Eventually I did, and in the most unintentional manner possible: in September of 2012, while on my daily tromp through the stretch of the North Country Trail that passes by Washington State Community College, I noticed a squashed object with a bright yellow-orange interior smack dab in the middle of my path, and I immediately knew it was a pawpaw. After poking around a bit, I saw more like it on the trees, tasted one, and was instantly hooked.

pawpaw book coverPawpaws do have a tropical banana-mango flavor, yes, but they are also unlike anything you have ever tasted in your life. Their flesh is creamy and succulent, their aroma heady and intoxicating. Every year following that initial encounter in the woods, I’ve gathered as many pawpaws as possible and experimented with them in the kitchen. Those experiments led to The Pocket Pawpaw Cookbook, a recipe zine I recently published. I wanted to share my passion for pawpaws with others, and in that spirit of community, a bunch of local talent collaborated with me—Bobby Rosenstock of justAjar design press did the covers, Leigh Cox drew pen and ink illustrations, and Nikki Butler did the layout.

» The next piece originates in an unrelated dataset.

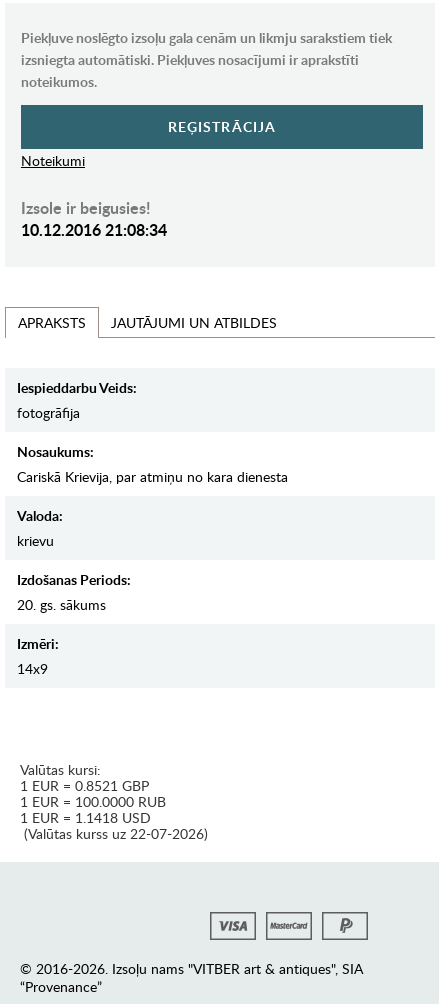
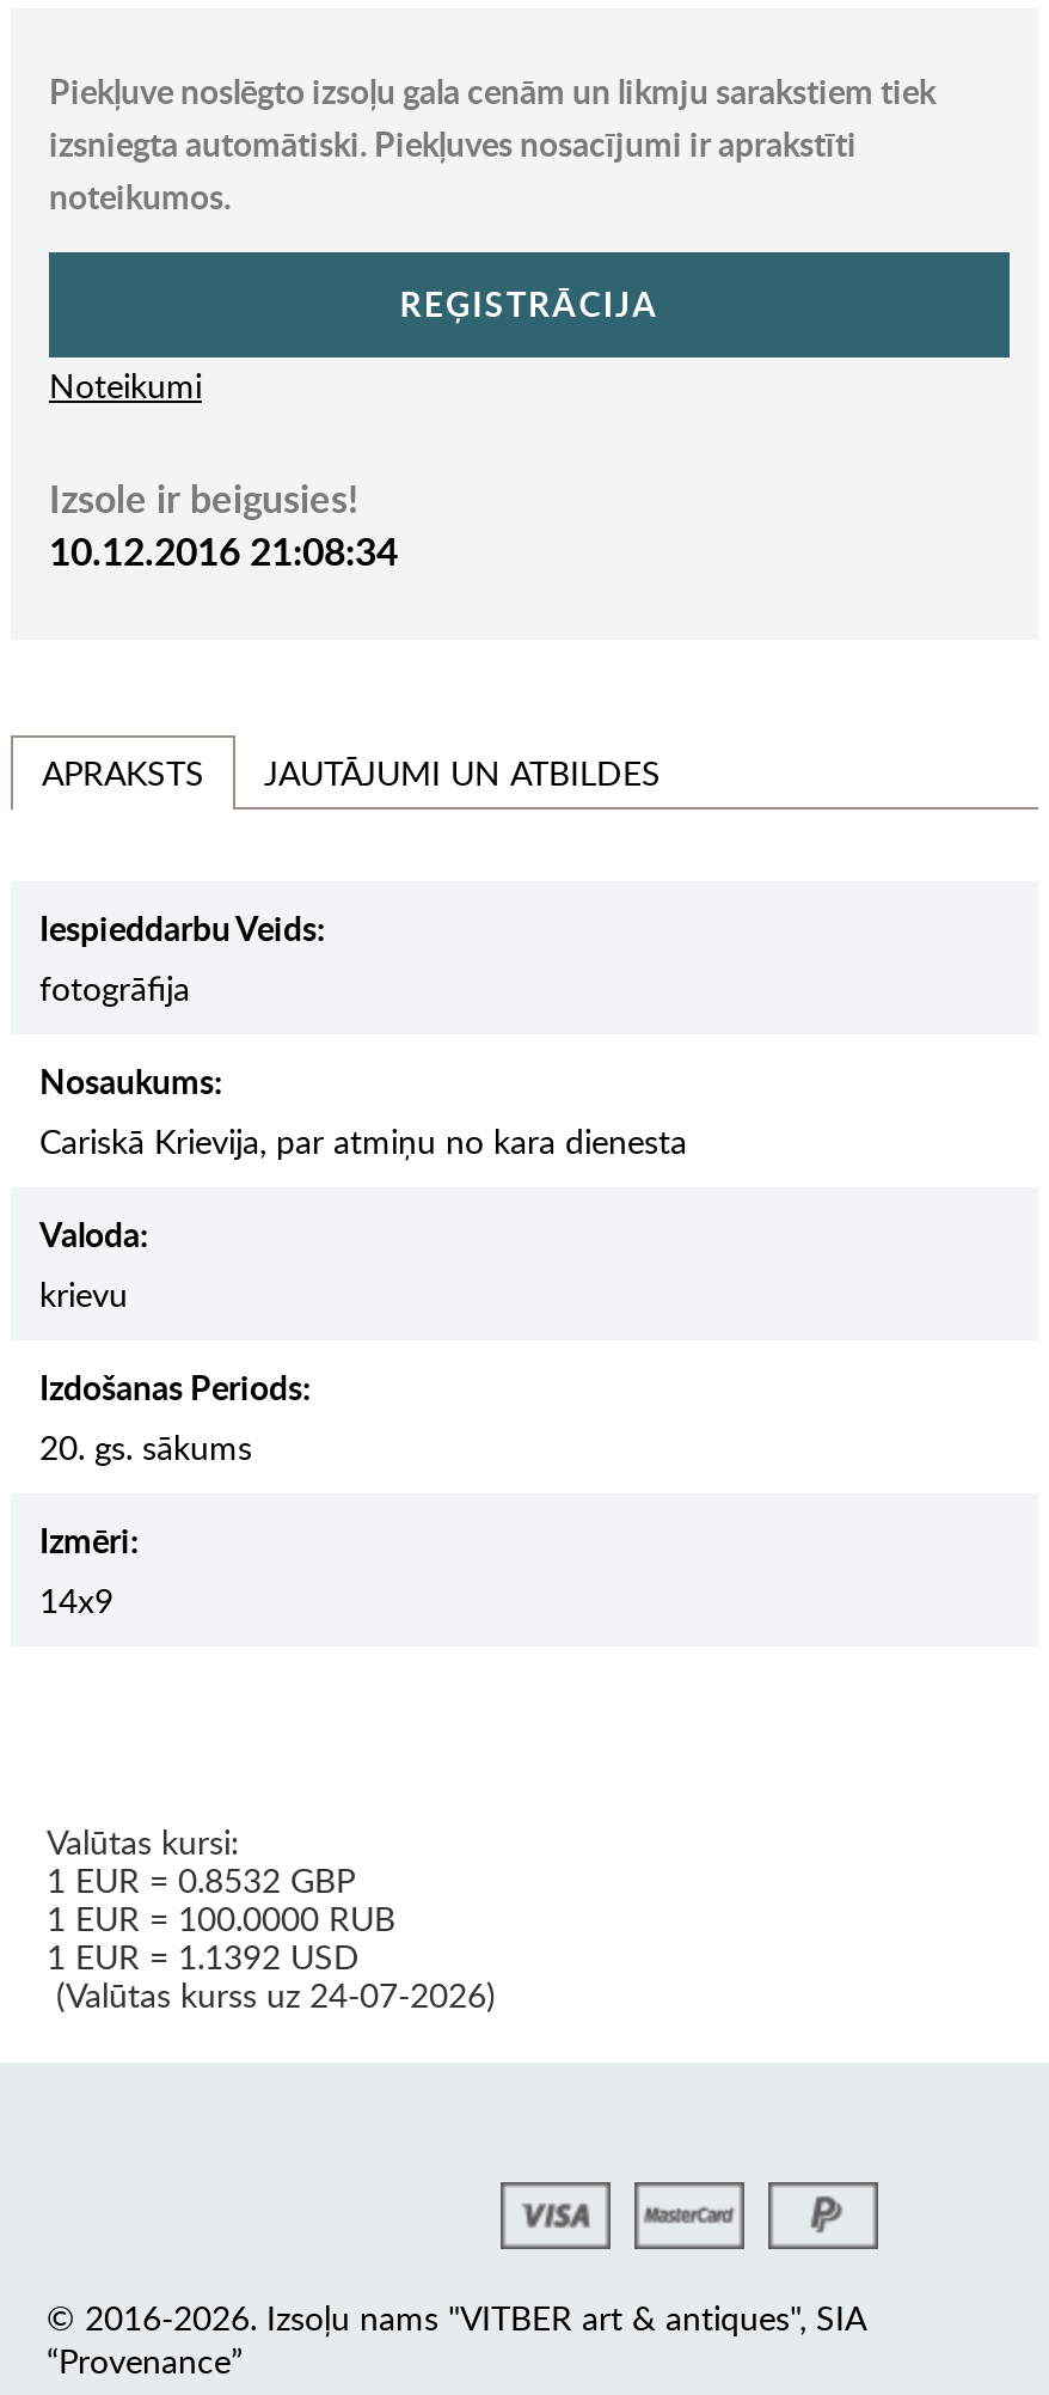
[20,776,149,796] 1 EUR = 0.8521 GBP -> [47,1858,355,1904] 1 EUR = 0.8532 GBP
[20,808,151,828] 1 EUR = 1.1418 USD -> [47,1935,360,1980] 1 EUR = 1.1392 USD
[20,824,208,844] (Valūtas kurss uz 22-07-2026) -> [47,1973,496,2018] (Valūtas kurss uz 24-07-2026)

I’m sharing one of my favorite recipes from The Pocket Pawpaw Cookbook. If you hustle, you, too, can gather enough pawpaws to make this old-fashioned pawpaw pudding. Pawpaws are a little challenging to work with in the kitchen, and I address those challenges in my book, plus offer tips for foraging, storing, and prepping, along with 12 original recipes and a list of resources. The Pocket Pawpaw Cookcook (you can order it here) is intended to inspire you, whether it means spending more time in wild spaces, reconnecting with forgotten foodways, or improvising in the kitchen.

pawpaw pudding in dish

Pawpaw Pudding

Serves 6-12

This is an old-fashioned baked pudding, not as creamy as a custard but smooth and rich, with intriguing caramel notes and an undeniable pawpaw kick.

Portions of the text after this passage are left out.